Dear Gary:

On May 4, 2006, at 1:06 AM, Peirce Discussion Forum digest wrote:

Yesterday i looked through the works of Rosen and Pattee that i have at
hand, and although they both mention Prigogine in passing, i haven't
found any "rejection of the Prigogine approach" in either of them. I
would surmise that Jerry means that their choice of mathematical tools
differed from Prigogine's. This is certainly true of Rosen, and i'll get
to his comments on category theory below.

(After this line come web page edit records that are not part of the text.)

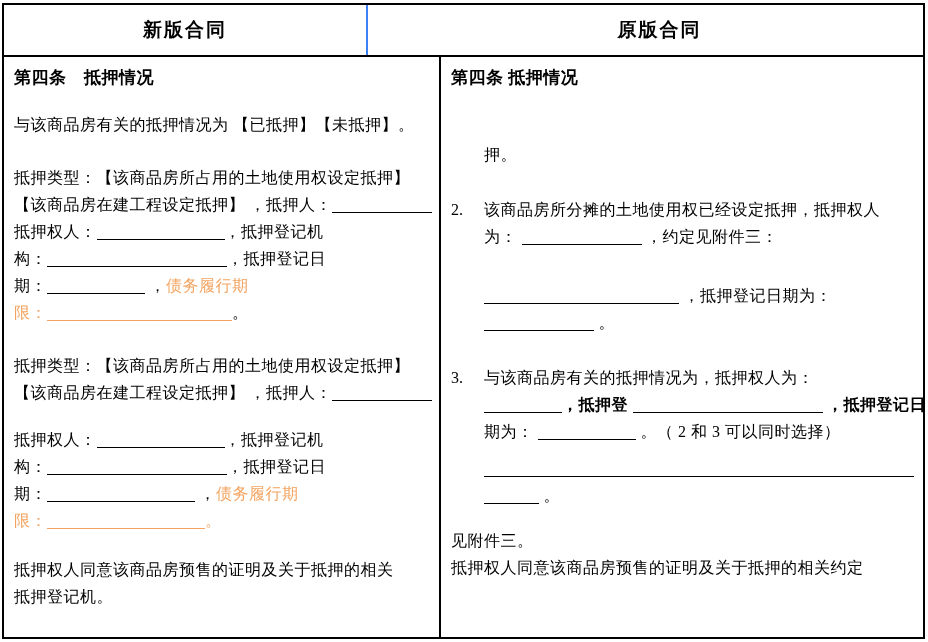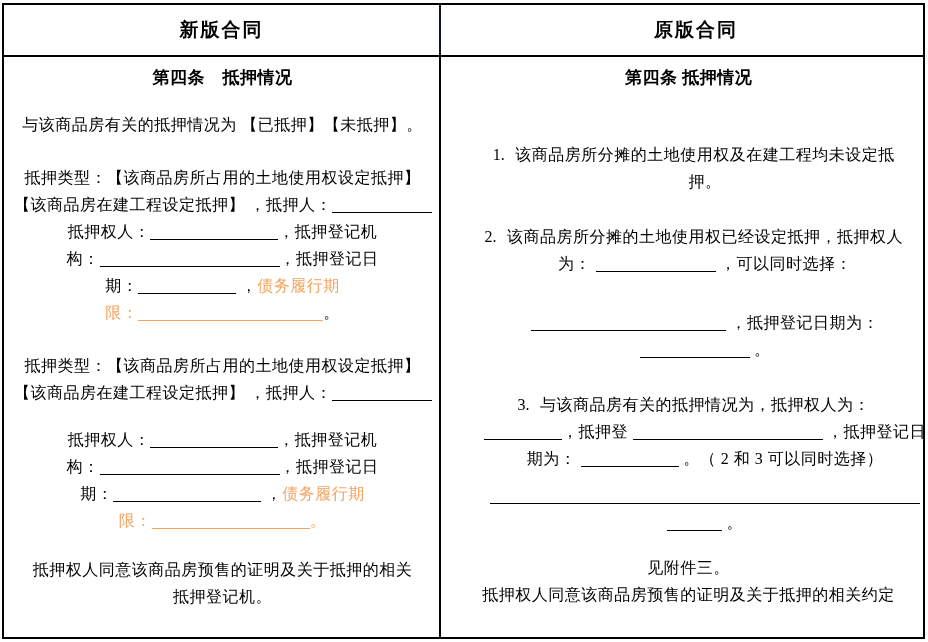--- a/index.html
+++ b/index.html
@@ -31,34 +31,33 @@
   }
   .header-cell {
     display: flex;
     align-items: center;
     justify-content: center;
     font-weight: bold;
     font-size: 19px;
     letter-spacing: 2px;
     box-sizing: border-box;
   }
-  .header-cell.left  { width: 437px; border-right: 2px solid #0f172a; }
+  .header-cell.left  { width: 364px; border-right: 2px solid #3b82f6; }
   .header-cell.right { flex: 1; padding-left: 28px; }
   .body-row {
     display: flex;
     flex: 1;
     box-sizing: border-box;
     overflow: hidden;
   }
   .col {
     box-sizing: border-box;
     padding: 7px 8px 0 10px;
     font-size: 16px;
     color: #000;
-    text-align: center;
   }
   .col.left  { width: 437px; border-right: 2px solid #000; }
   .col.right { flex: 1; }
   .line {
     line-height: 27px;
     height: 27px;
     white-space: pre;
     overflow: visible;
     letter-spacing: 0.5px;
   }
@@ -106,30 +105,29 @@
           <div class="line"><span>期：</span><span class="blank" style="width: 148px;"></span><span> ，</span><span style="color: rgb(244, 164, 96);">债务履行期</span></div>
           <div class="line"><span style="color: rgb(244, 164, 96);">限：</span><span class="blank" style="width: 158px; color: rgb(244, 164, 96);"></span><span style="color: rgb(244, 164, 96);">。</span></div>
           <div class="spacer" style="height: 22px;"></div>
           <div class="line"><span>抵押权人同意该商品房预售的证明及关于抵押的相关</span></div>
           <div class="line"><span>抵押登记机。</span></div>
         </div>
       <div class="col right">
           <div class="line bold"><span>第四条 抵押情况</span></div>
           <div class="spacer" style="height: 20px;"></div>
           <div class="spacer" style="height: 30px;"></div>
-          <div class="line"><span class="marker">1.</span><span>该商品房所分摊的土地使用权及在建工程均未设定抵</span></div>
           <div class="line" style="padding-left: 33px;"><span>押。</span></div>
           <div class="spacer" style="height: 28px;"></div>
           <div class="line"><span class="marker">2.</span><span>该商品房所分摊的土地使用权已经设定抵押，抵押权人</span></div>
-          <div class="line" style="padding-left: 33px;"><span>为： </span><span class="blank" style="width: 120px;"></span><span> ，可以同时选择：</span></div>
+          <div class="line" style="padding-left: 33px;"><span>为： </span><span class="blank" style="width: 120px;"></span><span> ，约定见附件三：</span></div>
           <div class="line" style="padding-left: 33px; margin-top: 32px;"><span class="blank" style="width: 195px;"></span><span> ，抵押登记日期为：</span></div>
           <div class="line" style="padding-left: 33px;"><span class="blank" style="width: 110px;"></span><span> 。</span></div>
           <div class="spacer" style="height: 28px;"></div>
           <div class="line"><span class="marker">3.</span><span>与该商品房有关的抵押情况为，抵押权人为：</span></div>
-          <div class="line" style="padding-left: 33px;"><span class="blank" style="width: 78px;"></span><span>，抵押登 </span><span class="blank" style="width: 190px;"></span><span> ，抵押登记日</span></div>
+          <div class="line" style="padding-left: 33px; font-weight: bold;"><span class="blank" style="width: 78px;"></span><span>，抵押登 </span><span class="blank" style="width: 190px;"></span><span> ，抵押登记日</span></div>
           <div class="line" style="padding-left: 33px;"><span>期为： </span><span class="blank" style="width: 98px;"></span><span> 。（ 2 和 3 可以同时选择）</span></div>
           <div class="spacer" style="height: 10px;"></div>
           <div class="line" style="padding-left: 33px;"><span class="blank" style="width: 430px;"></span></div>
           <div class="line" style="padding-left: 33px;"><span class="blank" style="width: 55px;"></span><span> 。</span></div>
           <div class="spacer" style="height: 18px;"></div>
           <div class="line"><span>见附件三。</span></div>
           <div class="line"><span>抵押权人同意该商品房预售的证明及关于抵押的相关约定</span></div>
         </div>
     </div>
   </div>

As for Pattee, though, i
haven't seen any use of category theory in the dozen or so articles of
his that are accessible to me.

I admire you capability for digesting complex material so quickly and drawing such firm conclusions.
Your surmise about my views is utter nonsense.

I have been working on understanding these authors for more than twenty years and fail to find the conclusions you allude to in your post.

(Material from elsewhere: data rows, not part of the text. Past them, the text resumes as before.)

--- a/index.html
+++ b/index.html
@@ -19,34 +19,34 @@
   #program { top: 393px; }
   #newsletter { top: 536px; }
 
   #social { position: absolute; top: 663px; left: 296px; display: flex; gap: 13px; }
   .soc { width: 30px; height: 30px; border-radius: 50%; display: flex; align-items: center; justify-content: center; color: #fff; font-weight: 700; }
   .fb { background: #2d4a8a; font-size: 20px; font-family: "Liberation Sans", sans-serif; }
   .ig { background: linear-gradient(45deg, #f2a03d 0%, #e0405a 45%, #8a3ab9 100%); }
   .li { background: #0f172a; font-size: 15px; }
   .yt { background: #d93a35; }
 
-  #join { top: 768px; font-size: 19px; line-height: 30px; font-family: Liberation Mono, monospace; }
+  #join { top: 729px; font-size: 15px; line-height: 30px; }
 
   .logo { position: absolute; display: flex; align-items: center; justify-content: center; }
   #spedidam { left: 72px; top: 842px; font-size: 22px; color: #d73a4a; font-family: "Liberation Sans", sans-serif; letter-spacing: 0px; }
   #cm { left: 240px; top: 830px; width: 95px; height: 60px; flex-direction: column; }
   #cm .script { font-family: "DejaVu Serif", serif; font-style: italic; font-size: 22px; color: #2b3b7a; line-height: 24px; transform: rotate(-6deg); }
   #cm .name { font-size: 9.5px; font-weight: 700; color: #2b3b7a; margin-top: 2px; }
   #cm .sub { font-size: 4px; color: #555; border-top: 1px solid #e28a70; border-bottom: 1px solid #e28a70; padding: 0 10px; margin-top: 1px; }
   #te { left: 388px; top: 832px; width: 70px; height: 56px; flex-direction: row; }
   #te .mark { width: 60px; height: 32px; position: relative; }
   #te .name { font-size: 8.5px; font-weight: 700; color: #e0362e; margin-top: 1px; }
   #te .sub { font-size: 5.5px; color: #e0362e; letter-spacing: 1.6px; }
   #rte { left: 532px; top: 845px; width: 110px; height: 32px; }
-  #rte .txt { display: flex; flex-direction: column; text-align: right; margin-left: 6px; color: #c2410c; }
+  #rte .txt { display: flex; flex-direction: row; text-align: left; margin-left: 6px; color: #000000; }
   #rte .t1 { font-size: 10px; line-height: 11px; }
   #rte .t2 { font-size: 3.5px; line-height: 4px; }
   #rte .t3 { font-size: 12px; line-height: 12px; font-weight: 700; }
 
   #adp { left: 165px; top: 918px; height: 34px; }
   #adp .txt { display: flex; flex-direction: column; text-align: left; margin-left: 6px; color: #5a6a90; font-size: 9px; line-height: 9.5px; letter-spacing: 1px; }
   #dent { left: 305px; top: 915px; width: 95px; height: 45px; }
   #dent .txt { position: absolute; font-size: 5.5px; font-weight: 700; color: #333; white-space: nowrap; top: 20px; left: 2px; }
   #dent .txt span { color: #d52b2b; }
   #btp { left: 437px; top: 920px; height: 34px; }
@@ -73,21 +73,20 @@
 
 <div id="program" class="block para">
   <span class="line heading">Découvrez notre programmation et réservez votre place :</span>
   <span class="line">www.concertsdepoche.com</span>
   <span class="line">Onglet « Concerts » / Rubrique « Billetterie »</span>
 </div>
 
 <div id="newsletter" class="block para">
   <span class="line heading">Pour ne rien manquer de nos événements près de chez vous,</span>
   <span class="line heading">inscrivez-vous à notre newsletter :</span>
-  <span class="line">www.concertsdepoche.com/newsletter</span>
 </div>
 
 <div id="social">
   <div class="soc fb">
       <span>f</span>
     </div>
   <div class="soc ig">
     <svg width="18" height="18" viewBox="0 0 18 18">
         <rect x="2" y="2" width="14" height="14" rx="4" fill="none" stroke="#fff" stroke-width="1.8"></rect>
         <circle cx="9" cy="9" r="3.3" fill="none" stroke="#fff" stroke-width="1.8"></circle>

I would note the following:

1. Rosen and Pattee were close personal friends and collaborated for several decades. For most philosophical purposes, their views are interchangeable. At least, if my memory serves me correctly, that is Howard Pattee's take on their relationship.

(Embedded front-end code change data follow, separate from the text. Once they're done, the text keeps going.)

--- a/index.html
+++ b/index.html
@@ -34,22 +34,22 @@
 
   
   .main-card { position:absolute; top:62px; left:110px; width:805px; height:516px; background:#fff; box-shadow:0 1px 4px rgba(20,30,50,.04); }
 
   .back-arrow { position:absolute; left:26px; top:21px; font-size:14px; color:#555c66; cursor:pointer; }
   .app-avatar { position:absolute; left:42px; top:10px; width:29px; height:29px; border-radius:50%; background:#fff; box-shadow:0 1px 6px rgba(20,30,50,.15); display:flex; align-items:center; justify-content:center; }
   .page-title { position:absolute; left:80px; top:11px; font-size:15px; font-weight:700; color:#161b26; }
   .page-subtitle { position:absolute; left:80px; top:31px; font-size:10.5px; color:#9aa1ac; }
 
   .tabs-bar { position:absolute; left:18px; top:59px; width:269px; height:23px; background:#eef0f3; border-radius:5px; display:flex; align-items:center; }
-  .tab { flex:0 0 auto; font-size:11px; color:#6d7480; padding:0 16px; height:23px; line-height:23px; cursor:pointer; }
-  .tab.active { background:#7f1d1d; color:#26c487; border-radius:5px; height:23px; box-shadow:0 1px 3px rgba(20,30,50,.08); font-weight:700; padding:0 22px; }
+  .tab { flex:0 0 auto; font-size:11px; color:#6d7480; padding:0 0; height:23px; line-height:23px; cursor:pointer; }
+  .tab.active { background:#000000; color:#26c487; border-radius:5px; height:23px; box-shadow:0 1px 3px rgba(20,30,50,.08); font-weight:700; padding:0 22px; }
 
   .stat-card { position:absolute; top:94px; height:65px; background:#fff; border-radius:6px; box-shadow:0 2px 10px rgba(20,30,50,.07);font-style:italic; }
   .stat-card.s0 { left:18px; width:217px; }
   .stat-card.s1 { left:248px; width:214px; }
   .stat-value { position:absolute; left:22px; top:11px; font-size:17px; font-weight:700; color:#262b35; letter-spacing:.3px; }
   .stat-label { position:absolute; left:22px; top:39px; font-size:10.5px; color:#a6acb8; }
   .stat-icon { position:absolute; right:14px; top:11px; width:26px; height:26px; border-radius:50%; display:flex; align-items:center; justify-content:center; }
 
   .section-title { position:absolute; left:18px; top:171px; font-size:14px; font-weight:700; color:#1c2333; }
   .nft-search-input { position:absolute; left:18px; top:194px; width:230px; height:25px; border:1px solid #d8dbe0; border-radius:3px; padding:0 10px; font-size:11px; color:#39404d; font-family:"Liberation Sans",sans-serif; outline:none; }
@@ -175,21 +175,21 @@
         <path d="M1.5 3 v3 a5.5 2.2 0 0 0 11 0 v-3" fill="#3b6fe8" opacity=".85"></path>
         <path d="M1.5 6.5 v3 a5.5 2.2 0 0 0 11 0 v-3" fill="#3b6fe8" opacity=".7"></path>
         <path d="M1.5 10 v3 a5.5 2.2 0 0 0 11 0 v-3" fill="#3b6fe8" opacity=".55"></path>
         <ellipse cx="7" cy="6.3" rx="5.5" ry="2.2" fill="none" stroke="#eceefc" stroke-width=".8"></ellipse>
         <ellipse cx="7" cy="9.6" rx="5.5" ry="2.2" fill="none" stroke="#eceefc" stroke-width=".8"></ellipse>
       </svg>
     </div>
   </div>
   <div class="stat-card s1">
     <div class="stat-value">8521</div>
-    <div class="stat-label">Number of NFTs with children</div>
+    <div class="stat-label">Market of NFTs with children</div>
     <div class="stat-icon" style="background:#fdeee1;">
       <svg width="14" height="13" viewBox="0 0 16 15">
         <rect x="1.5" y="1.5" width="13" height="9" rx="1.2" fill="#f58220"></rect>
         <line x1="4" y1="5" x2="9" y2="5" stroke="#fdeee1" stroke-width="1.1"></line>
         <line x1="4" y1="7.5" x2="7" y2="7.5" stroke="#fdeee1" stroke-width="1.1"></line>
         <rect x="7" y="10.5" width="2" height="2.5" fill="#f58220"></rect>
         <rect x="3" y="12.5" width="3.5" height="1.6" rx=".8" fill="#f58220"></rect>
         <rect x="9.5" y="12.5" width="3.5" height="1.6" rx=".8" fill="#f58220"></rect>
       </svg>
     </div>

2. Rosen and Ehresmann have radically different views of science. Almost mutually exclusive if your read them carefully or know them personally. Yet, both sought to use category theory to express concepts about living systems.

This is part of the conundrum of category theory that I alluded to!
Can Mathematics be more than the vehicle they use to express their sentiments about living systems and philosophy?

3. Rosen and Prigogine also have radically different views of science and philosophy. Rosen focused on a very strange view of biochemical dynamics that effectively rejected the chemical law of mass action as a basis for catalysis; Prigogine was fascinated with the nature of time and entropy. One should note with regard to Prigogine's work that it is seldom cited in the chemical literature. Physical chemists have not found relevance for it. The reason for this absence of relevance is clear if you understand practical (engineering) thermodynamics. If you are into metaphors, entropy is to thermodynamics systems as sweat, urine and feces are to living organisms; it is what the system can not make use of.

Gary, you write,

"I'd like to expand and comment on this a bit, as a way of groping toward
a nonspecialist answer -- for those who, like me, are not
mathematicians -- to the question of how all this (including category
theory) relates to philosophy in general and Peirce in particular."

I am puzzled by what you wish to communicate with this sentence.
We are all "non-specialists" in many areas.

With regard to the role of category theory in science and philosophy, I would not expect a firm verdict for at least a hundred years. It is that profound.

It appears to me that you are rushing toward judgments that are, at best, only weakly supportable, by mathematics or scientific philosophy. Of course, you have ever right to write your sentiments without further comment. That is the tradition in philosophy and justifiably so.